SARS-CoV-2 and influenza virus infections are associated with pronounced pro-inflammatory responses and immunopathology. Angiotensin-converting enzyme 2 (ACE2) and the Mas receptor (MasR) are key components of the renin-angiotensin system (RAS) and play a significant role in the protective ACE2/Ang(1-7)/MasR axis. Activation of ACE2 and/or MasR induces anti-inflammatory and anti-fibrotic responses including vasodilation, vasoprotection, and hypotension. However, no studies to date have investigated the therapeutic potential of modulating RAS to reduce the immunopathology associated with respiratory virus infection. Here, we studied how activation of ACE2 and/or MasR affects SARS-CoV-2 and influenza virus replication and virus-induced inflammatory pathways.

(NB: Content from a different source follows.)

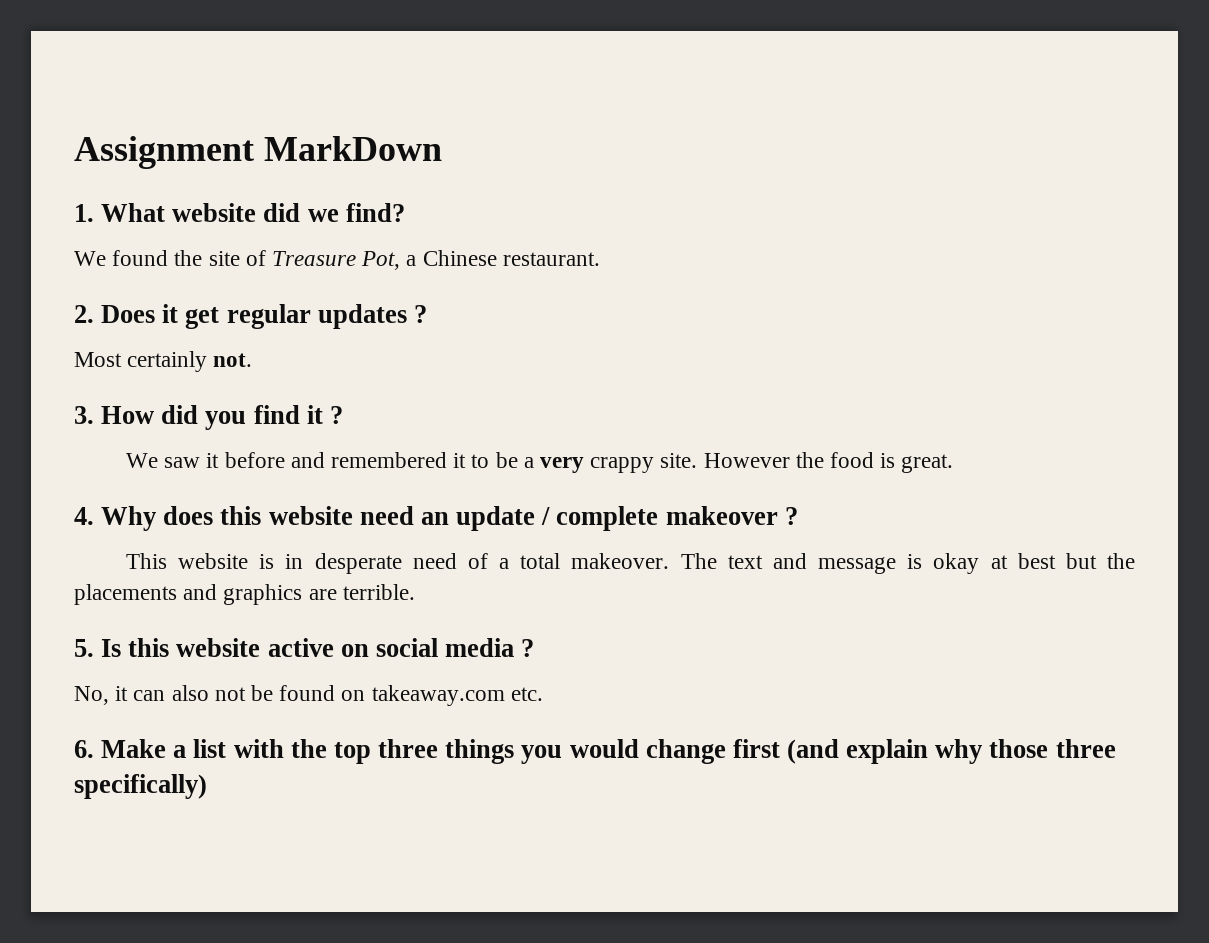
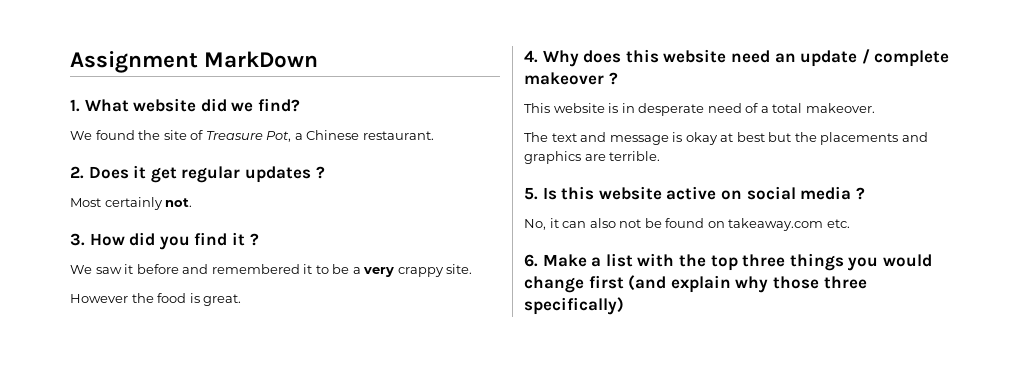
(698, 460) none -> (473, 269) //
(670, 561) none -> (875, 108) //

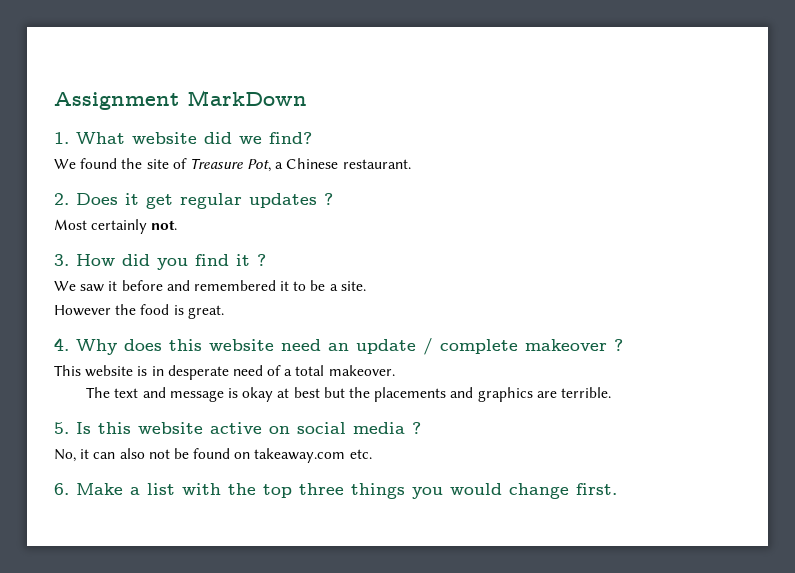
[363,267,444,277] very crappy -> (338, 287) none
[588,275,867,293] [524,297,624,315] first (and explain why those three specifically) -> [576,483,617,495] first.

In infection, SARS-CoV-2 binds to and internalizes ACE2, resulting in an upregulation of pro-inflammatory pathways. Here, we show that pre-treatment with a novel ACE2 activator (peptide 2A; derived from snake venom) prevents SARS-CoV-2 infection and the associated inflammatory response in vitro. Peptide 2A treatment also reduced the pro-inflammatory response to influenza virus infection in vitro (as determined by IL-6 expression). We further demonstrate the anti-inflammatory effects of MasR agonists, Ang(1-7) and AVE0991, and MasR antagonist A779 in viral induced inflammation in vitro.
Together, these data provide the first evidence that modulating of RAS may represent a novel approach to prevent the immunopathology associated with SARS-CoV-2 and influenza virus infection.